(Before and after images)
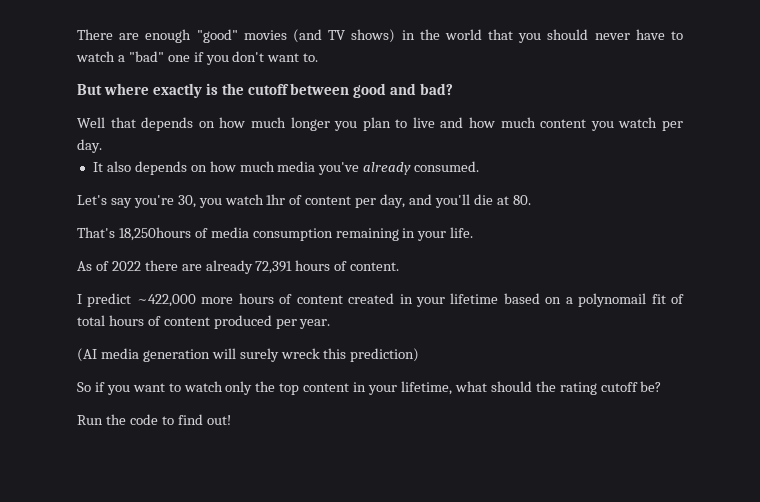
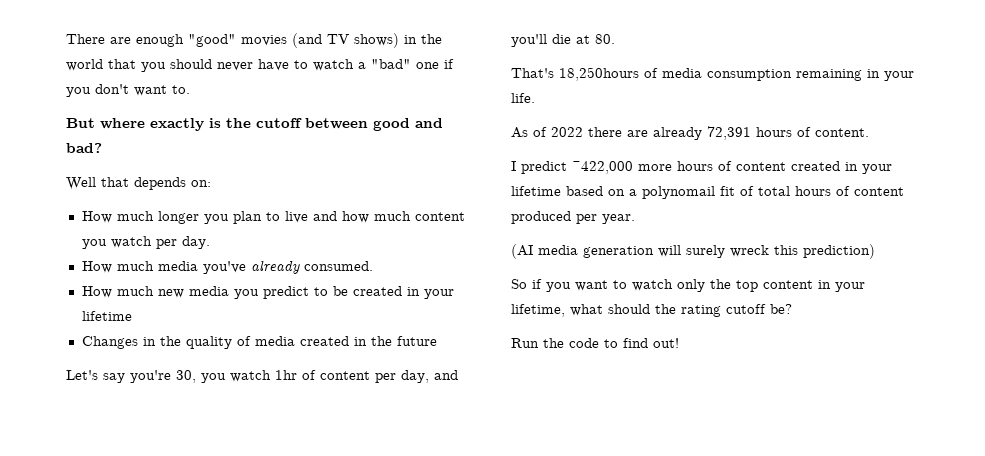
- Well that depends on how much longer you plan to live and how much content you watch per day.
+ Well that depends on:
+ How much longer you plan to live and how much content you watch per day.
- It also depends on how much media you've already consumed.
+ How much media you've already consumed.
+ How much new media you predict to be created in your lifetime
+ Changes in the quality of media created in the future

- _ACTION ITEM_:
All lines in the data that contain the word "created" should be copied.

- _RESULT_:
+ How much new media you predict to be created in your lifetime
+ Changes in the quality of media created in the future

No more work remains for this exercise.